* Activity: Repeat the records in full and exactly, omitting pictures.
◆ ◆ ◆ ◆ ◆
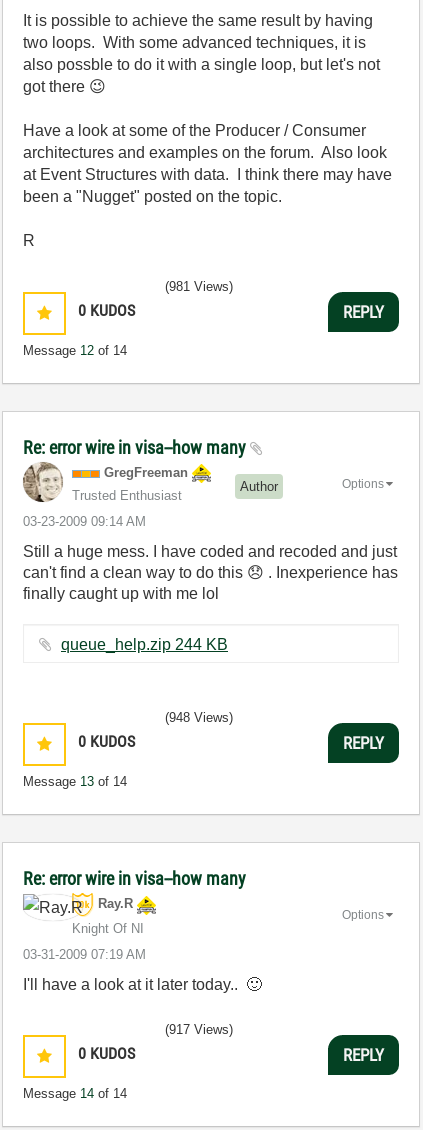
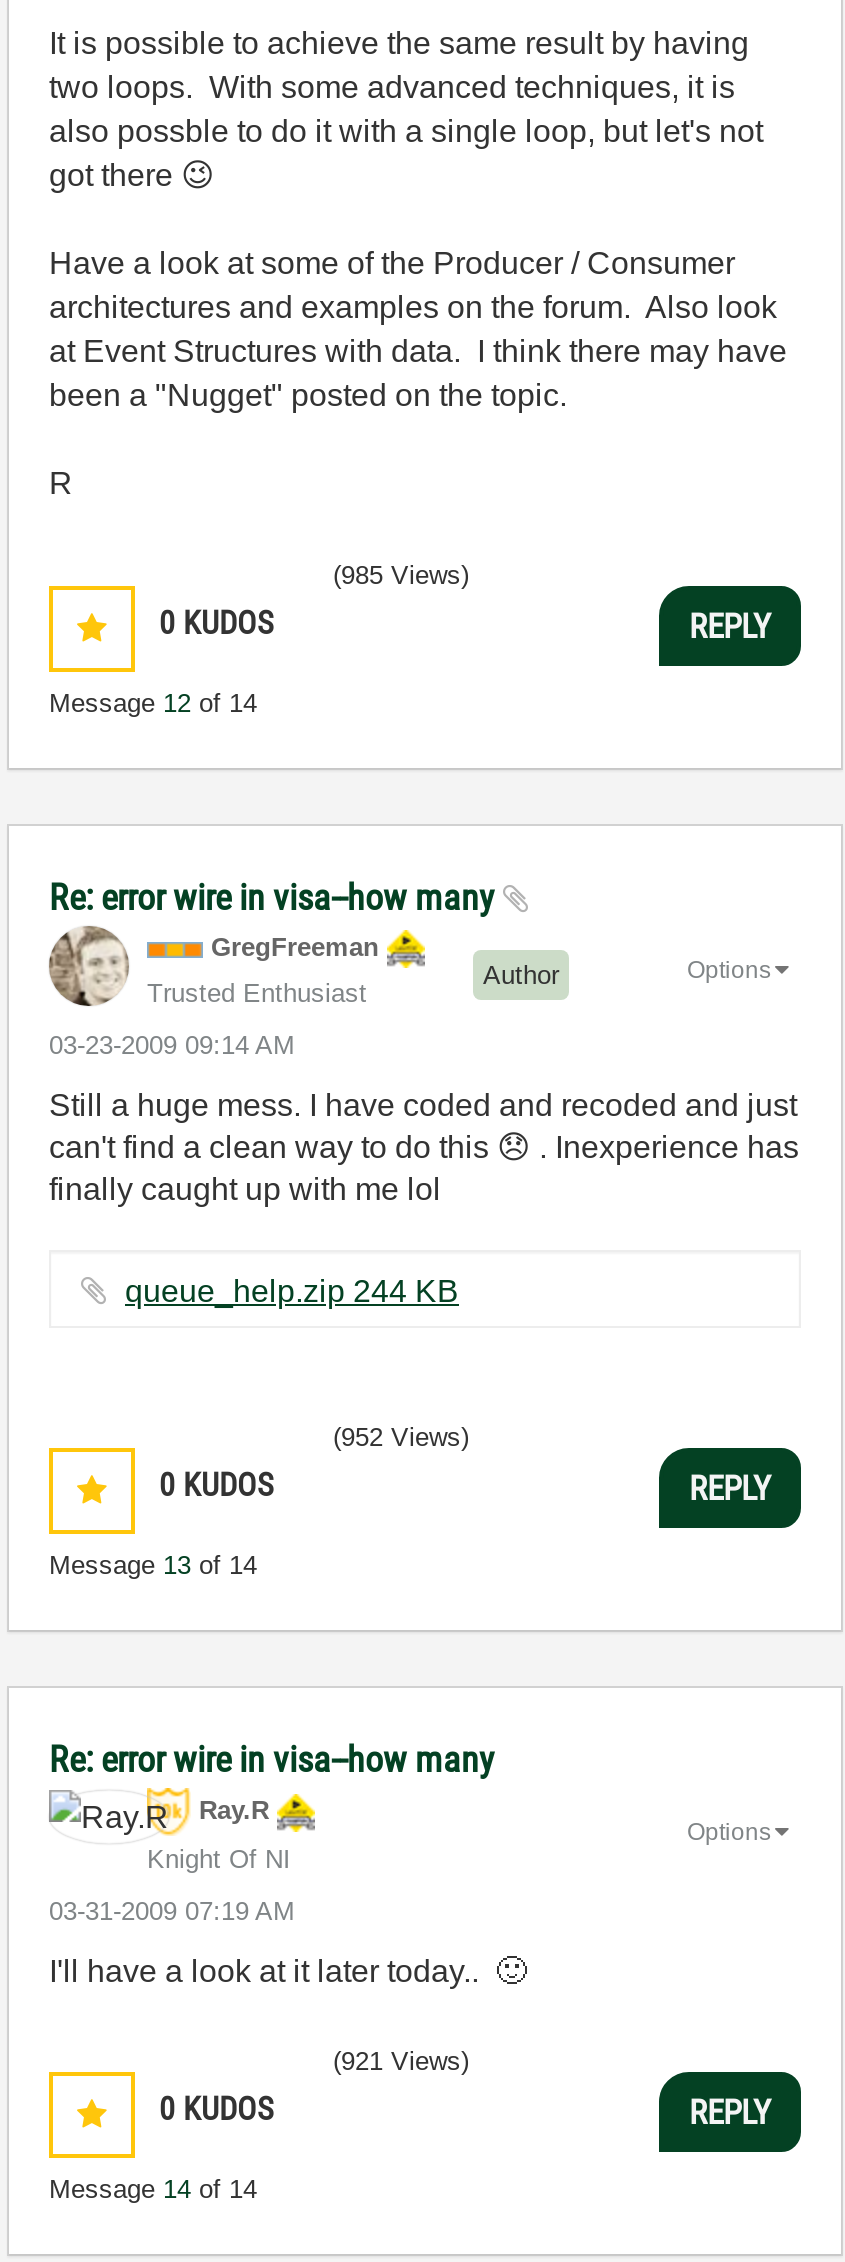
- (981 Views)
+ (985 Views)

- (948 Views)
+ (952 Views)

- (917 Views)
+ (921 Views)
◆ ◆ ◆ ◆ ◆
* Task output:
- (981 Views)
+ (985 Views)

- (948 Views)
+ (952 Views)

- (917 Views)
+ (921 Views)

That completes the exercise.